Folha de S. Paulo


João

João e sua mãe eram pobres. Todo dia eles tomavam sopa rala com migalhas de pão. O que sobrava ia pra geladeira. No dia seguinte a mesma panela ia pro fogo, com mais água e mais sal.

Um dia João plantou um grão de feijão no algodão molhado. Era uma experiência pra aula de Ciências da escola. O feijão nasceu, cresceu e virou uma árvore enorme, que sumia entre as nuvens.

João decidiu subir no pé de feijão e descobrir se existia alguma coisa lá em cima. No meio do caminho se deu conta de que não ia mais parar e gritou "adeus, mamãe, amo você, desculpa por tudo, obrigado por tudo, sua sopa era ótima". Mas a mãe de João estava costurando e não pôde ouvir o que ele disse.

Quando atravessou as nuvens, João viu surgir na sua frente um pasto dourado, cheio de pessoas simpáticas. Um dos homens simpáticos se aproximou e pôs uma enxada na mão de João, dizendo:

— Trabaia, fião, que aqui ninguém é mió do que ninguém.

Ilustração Guazzelli
#ARSAO1701 FABRICIO CORSALETTI

João trabalhou o dia inteiro. No início da noite, com fome, entrou na cozinha do dono da fazenda, um gigante que eles chamavam de O Holandês ou Cu de Sapo.

O Holandês estava diante de uma mesa do tamanho de uma caminhonete devorando um porco do tamanho de um boi acompanhado de uma jarra de vinho, que fazia as vezes de copo; do lado da jarra tinha um tonel do tamanho de um tonel, que fazia as vezes de jarra. Ele mordia a cabeça do porco, cuspia a cartilagem fora, tomava um trago de vinho, enxugava a boca na manga da camisa e repetia tudo outra vez.

João escalou a perna da mesa, deu três cambalhotas sobre a toalha e pegou uma azeitona. O Holandês agarrou João pela cintura e apertou suas costelas. A azeitona caiu da mão de João. João se perguntou se era um homem ou um saco de batatas e berrou "ME SOLTA, ASQUEROSO!". Cu de Sapo se assustou e obedeceu.

Então João disparou pra fora da casa levando consigo a Galinha dos Ovos de Ouro, que, como o nome diz, botava ovos de ouro –era por causa dela que o gigante era tão rico. Enquanto corria pelos campos de trigo, João pensava "como é bom correr por um campo de trigo".

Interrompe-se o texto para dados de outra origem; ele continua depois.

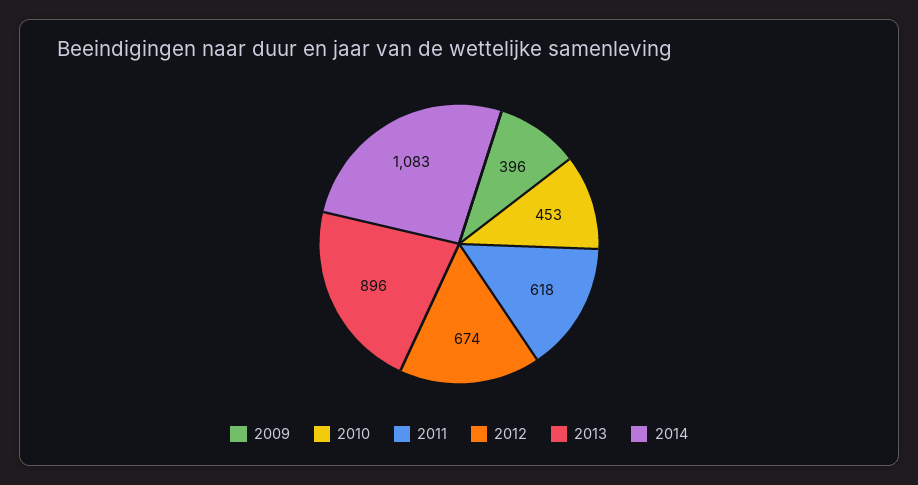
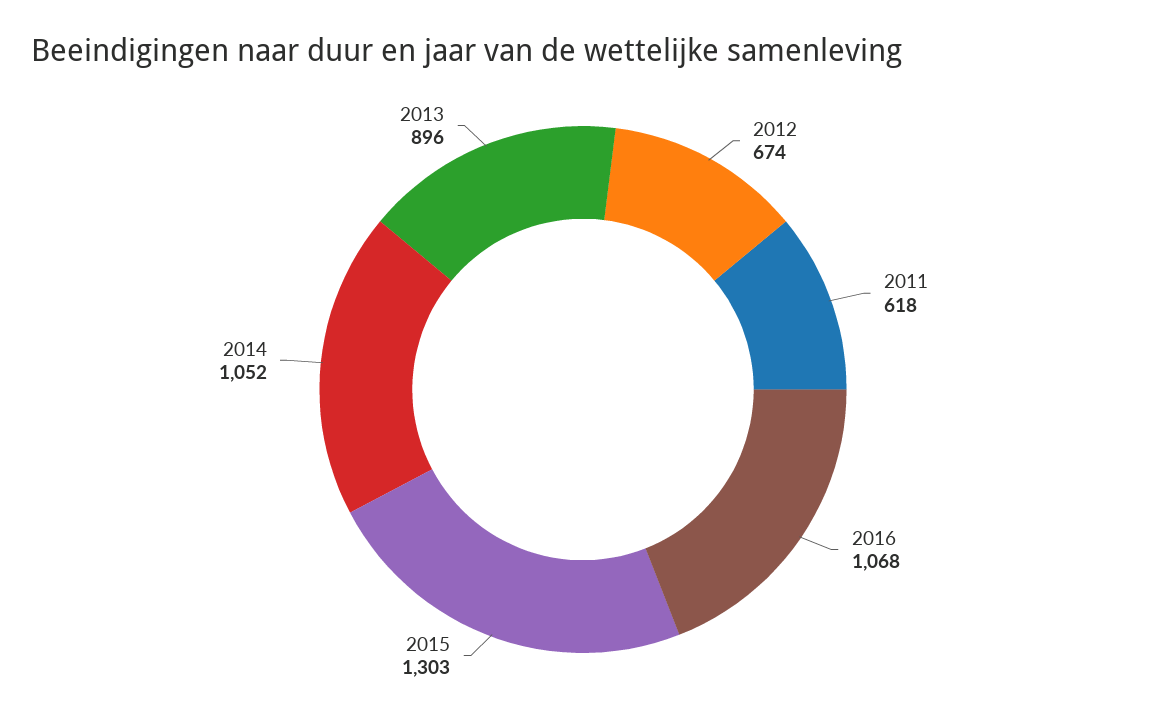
2009: 396 -> none
2010: 453 -> none
2014: 1083 -> 1052
2016: none -> 1068
2015: none -> 1303

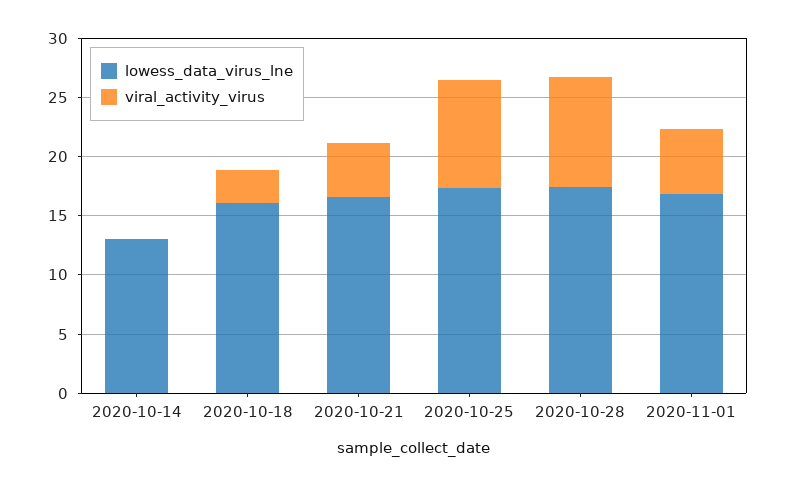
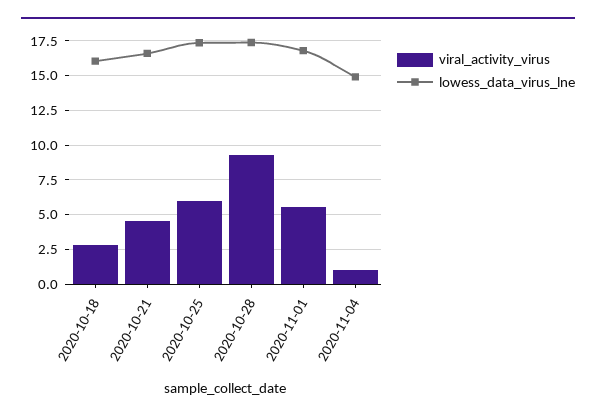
lowess_data_virus_lne, 2020-10-14: 13 -> none
viral_activity_virus, 2020-10-14: 0 -> none
viral_activity_virus, 2020-10-25: 9 -> 6
viral_activity_virus, 2020-11-04: none -> 1
lowess_data_virus_lne, 2020-11-04: none -> 15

Cu de Sapo vinha logo atrás. Mas no instante em que sua mão imensa ia tocar as costas de João, o menino saltou no abismo, se segurou num galho do pé de feijão e escorregou –urrando de medo– pro mundo real.

O Holandês foi condenado à morte. O povo, livre, dividiu as terras em lotes iguais e foi mais ou menos feliz até a chegada de um outro gigante, Testa de Grilo —mas essa é uma outra história.

Com sua galinha mágica, João resolveu boa parte dos problemas do bairro. A mãe de João estava orgulhosa do filho. Ele comprou pra ela um casarão com seis piscinas conjugadas e oito varandas suspensas. De noite ela rolava de rir diante da TV.

Mas certa manhã João acordou angustiado. Sua mãe perguntou o que ele tinha e ele respondeu "não enche". No meio da tarde foi até o quintal e torceu o pescoço da galinha, que, apesar de botar ovos de ouro, era mortal como qualquer outra.

A mãe de João voltou a costurar pra pagar as contas do filho viciado em jogo.

No boteco que frequenta, ninguém mais se lembra da aventura de João.